SANTÉ ET HYGIÈNE

 

 

CARDIOLOGIE 

 

 

 

La compréhension de la circulation sanguine et du rôle du cœur a nécessité plus de 3 millénaires. De nombreux obstacles expliquent cette très longue attente – que l'on pourrait d'ailleurs retrouver pour de nombreux organes - : les moyens techniques, les religions ­ ­- opposées aux dissections -, la confiance sans borne dans les écrits antérieurs, notamment ceux de Galien, le manque d'esprit scientifique chez certains membres – et pas des moindres - de la faculté de Médecine…

Il n'est pas question de réaliser, ici, un cours détaillé de physiologie.

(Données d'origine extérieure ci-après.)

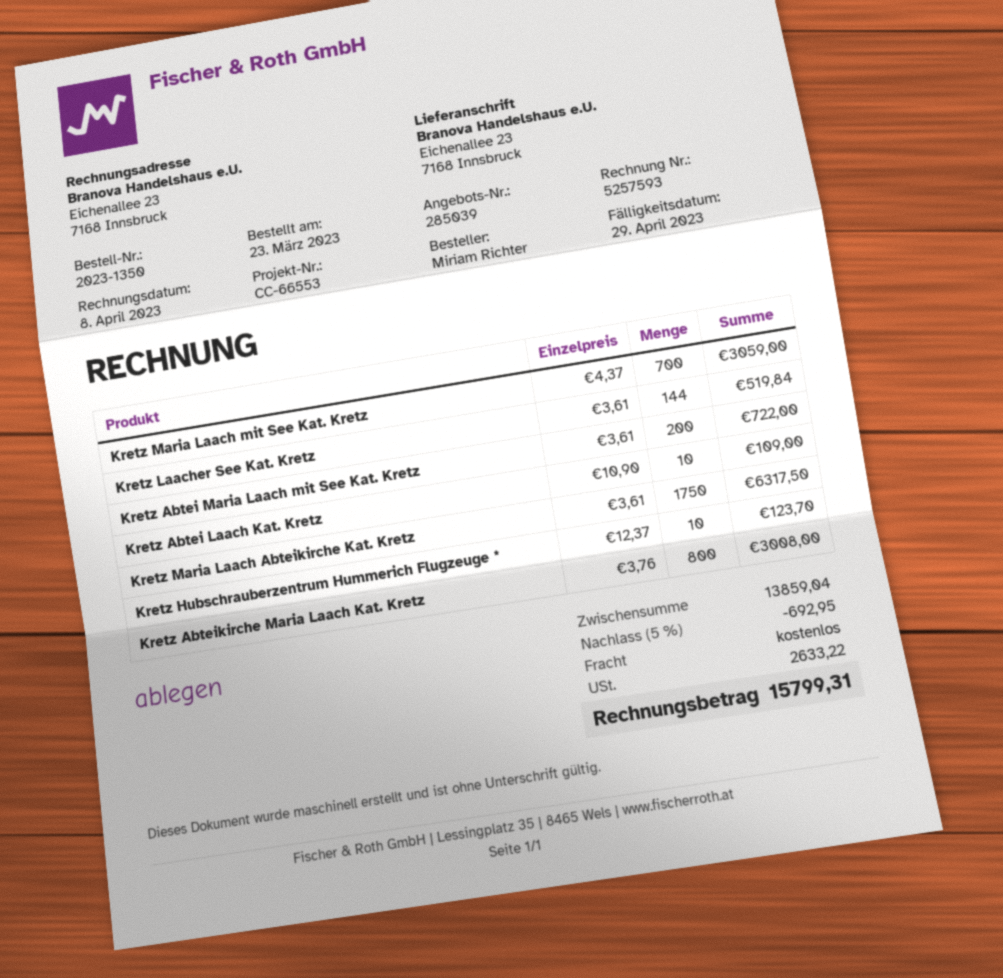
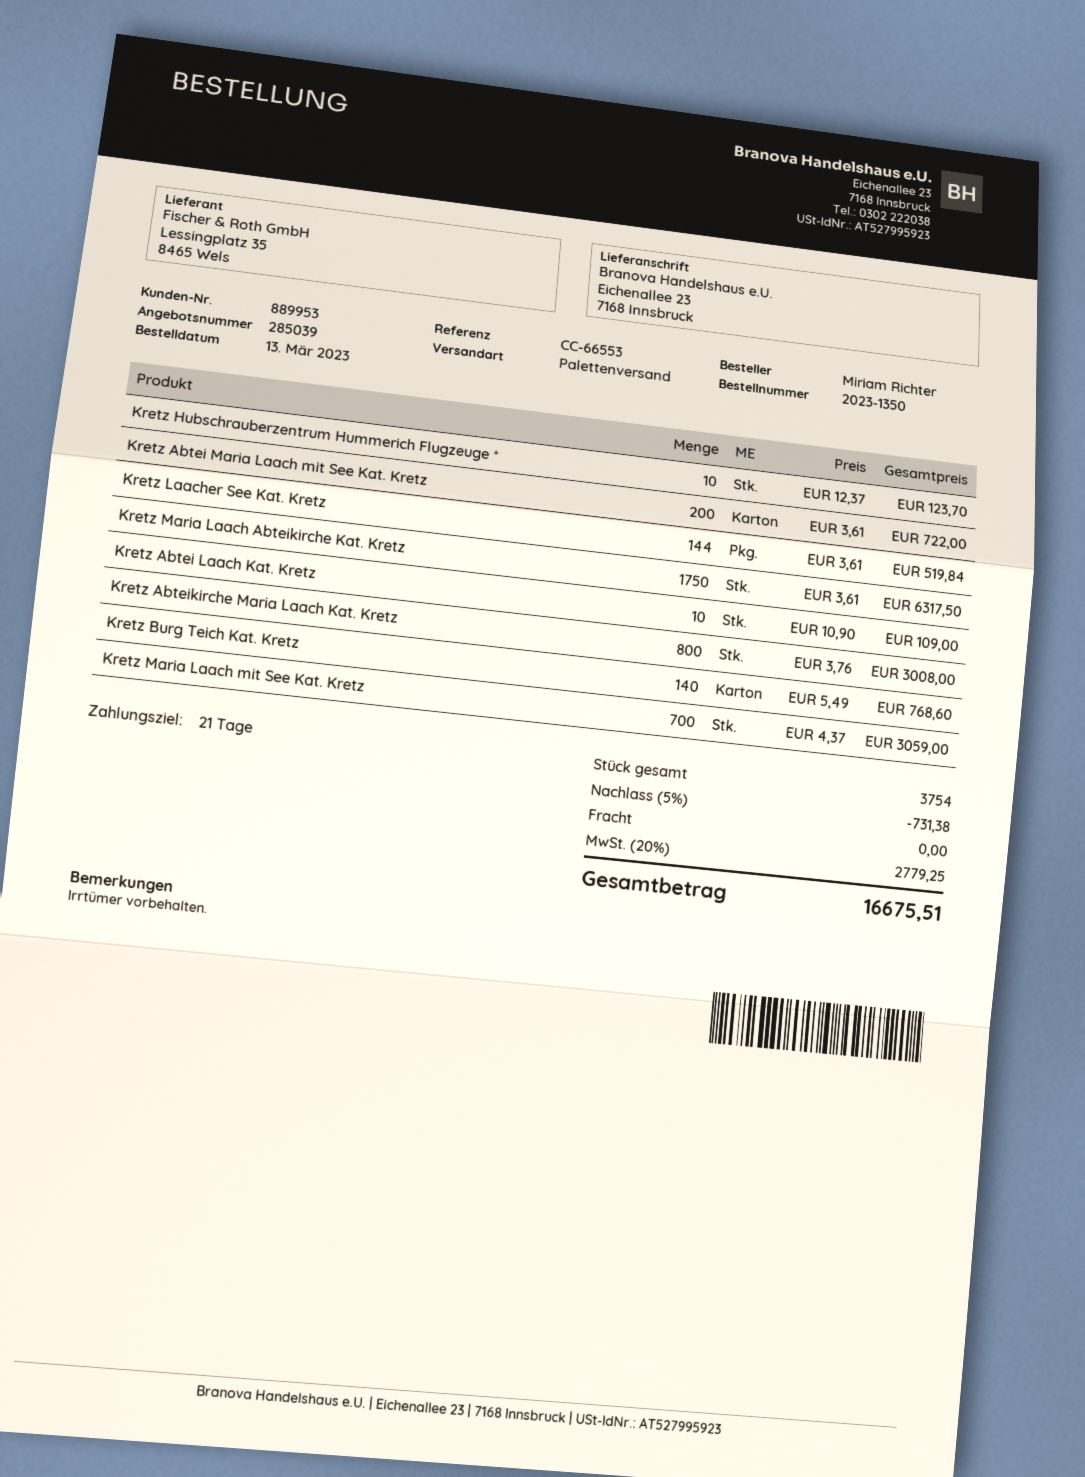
order date: 2023-03-23 -> 2023-03-13
Kretz Burg Teich Kat. Kretz: none -> 140 x 5.49 = 768.60
discount: 5% = 692.95 -> 5% = 731.38
tax: 2633.22 -> 2779.25
total: 15799.31 -> 16675.51

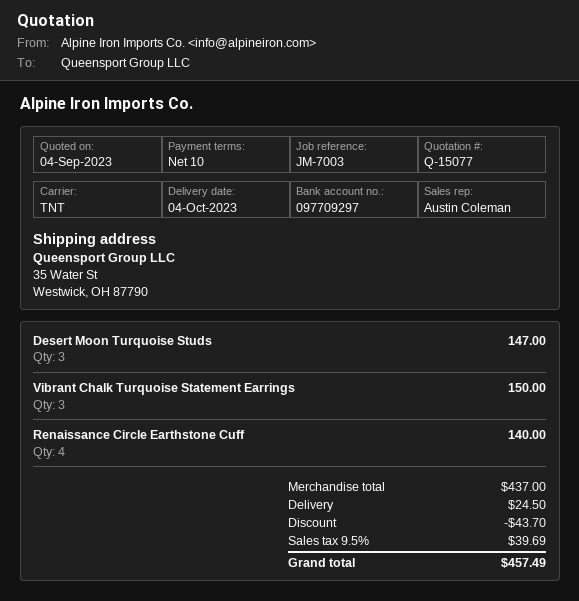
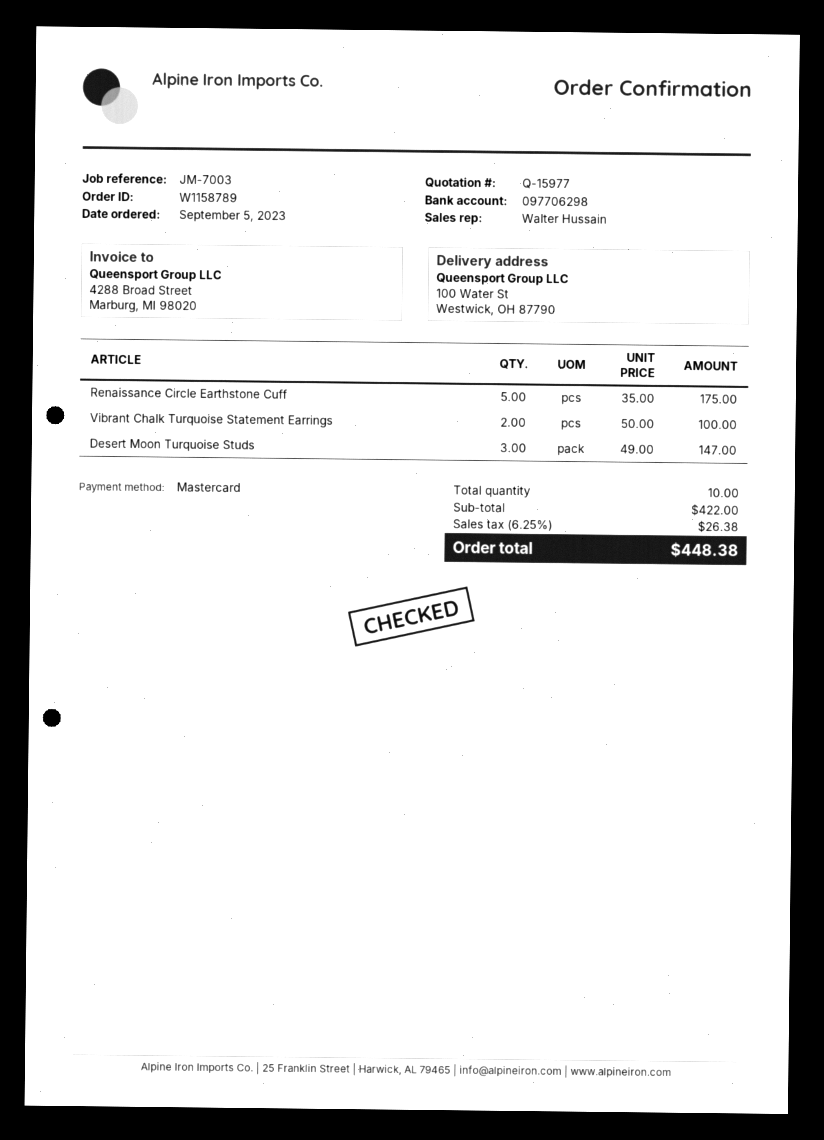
quote number: Q-15077 -> Q-15977
sales rep: Austin Coleman -> Walter Hussain
bank account: 097709297 -> 097706298
ship to: 35 Water St, Westwick, OH 87790 -> 100 Water St, Westwick, OH 87790
Vibrant Chalk Turquoise Statement Earrings: 3 for 150.00 -> 2 for 100.00
Renaissance Circle Earthstone Cuff: 4 for 140.00 -> 5 for 175.00
subtotal: 437.00 -> 422.00
discount: 43.70 -> none
shipping: 24.50 -> none
tax: 9.5% = 39.69 -> 6.25% = 26.38
total: 457.49 -> 448.38

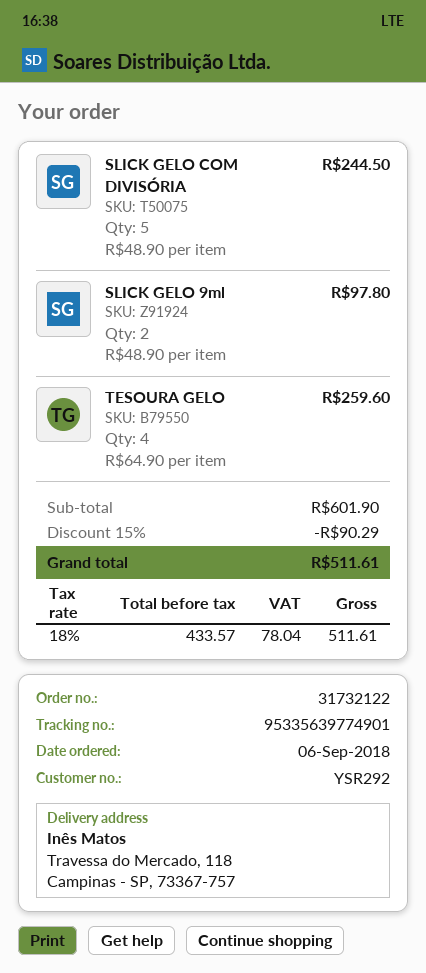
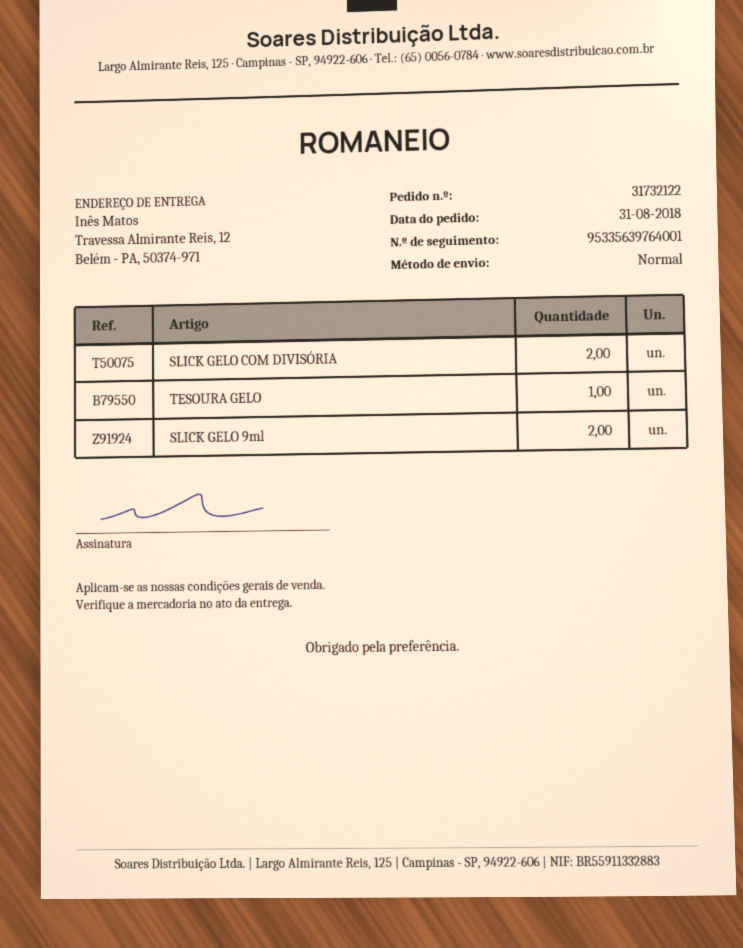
order date: 2018-09-06 -> 2018-08-31
tracking number: 95335639774901 -> 95335639764001
ship to: Travessa do Mercado, 118, Campinas - SP, 73367-757 -> Travessa Almirante Reis, 12, Belém - PA, 50374-971
SLICK GELO COM DIVISÓRIA: 5 -> 2
TESOURA GELO: 4 -> 1

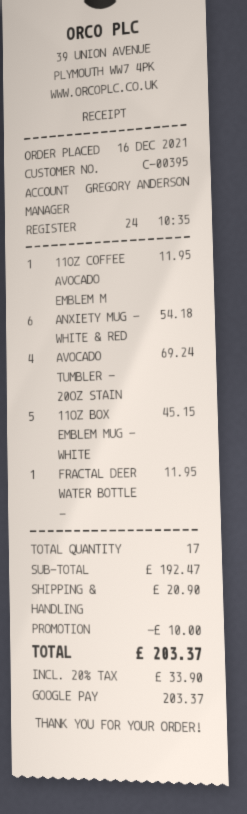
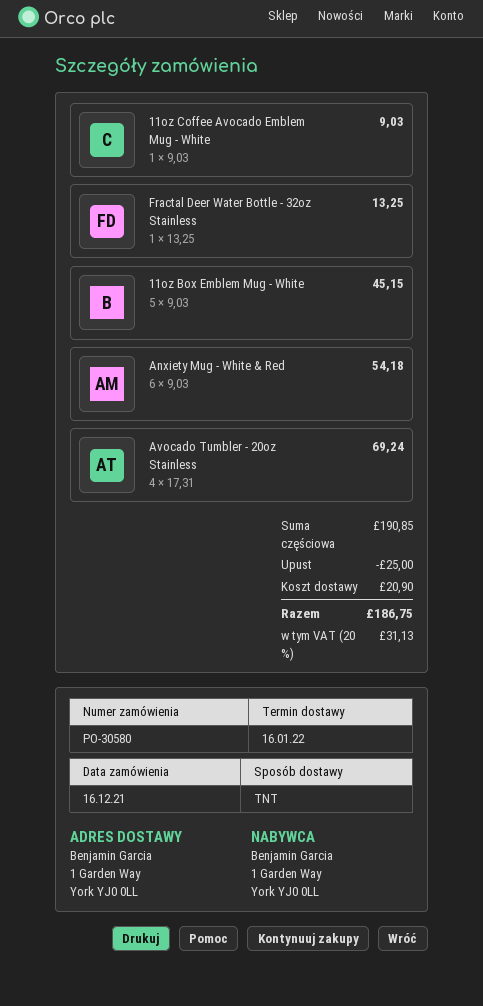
11OZ COFFEE AVOCADO EMBLEM M: 1 for 11.95 -> 1 for 9.03
FRACTAL DEER WATER BOTTLE -: 1 for 11.95 -> 1 for 13.25
subtotal: 192.47 -> 190.85
discount: 10.00 -> 25.00
tax: 20% = 33.90 -> 20% = 31.13
total: 203.37 -> 186.75

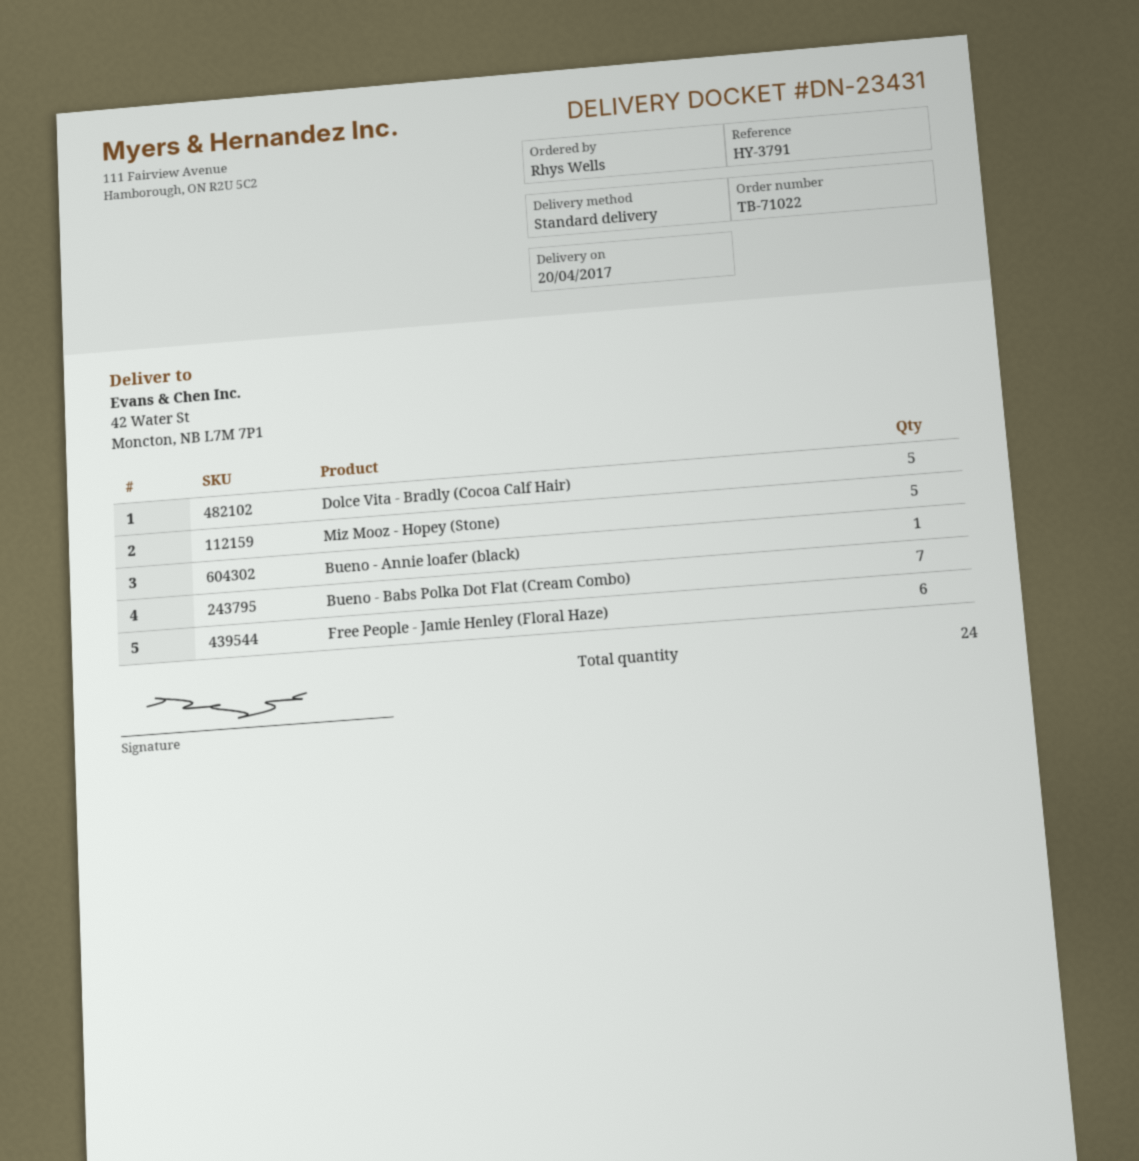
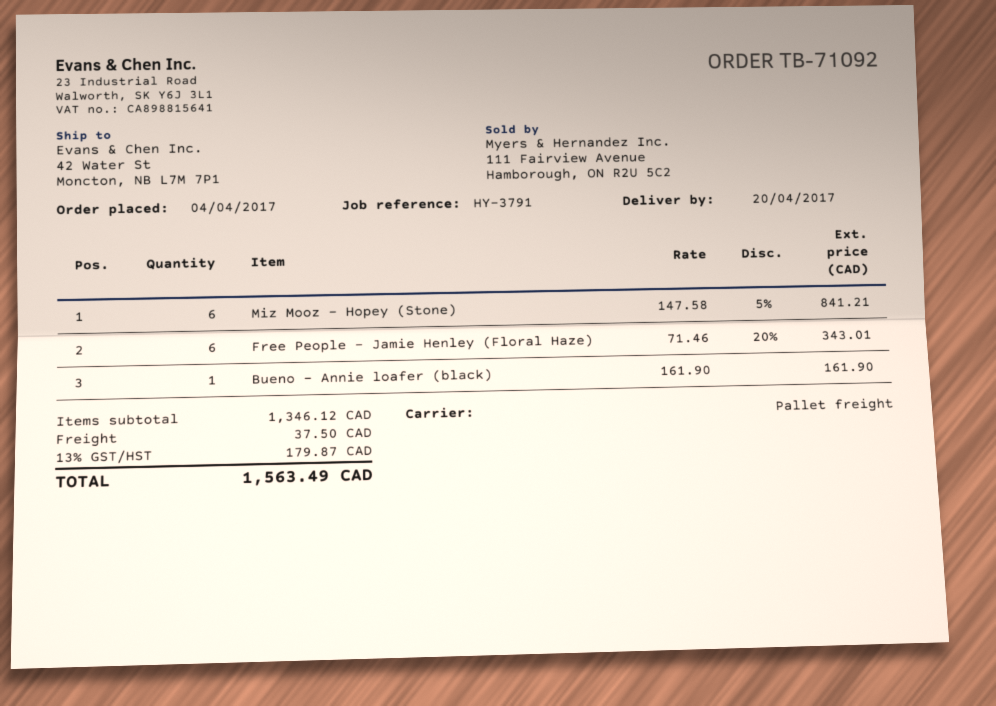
order number: TB-71022 -> TB-71092
shipping method: standard -> pallet freight
Dolce Vita - Bradly (Cocoa Calf Hair): 5 -> none
Miz Mooz - Hopey (Stone): 5 -> 6
Bueno - Babs Polka Dot Flat (Cream Combo): 7 -> none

Les personnes intéressées trouveront réponses à leurs questions dans des livres spécialisés ou sur internet. Nous allons juste indiquer la succession des découvertes qui ont abouti à la connaissance du fonctionnement de la circulation sanguine.

Assyriens, égyptiens, grecs, romains voient dans le cœur le siège de l'intelligence, de l'esprit ou de l'âme. Pour preuve, lorsque le cœur s'arrête de battre (le pouls est déjà observé), l'esprit ne répond plus.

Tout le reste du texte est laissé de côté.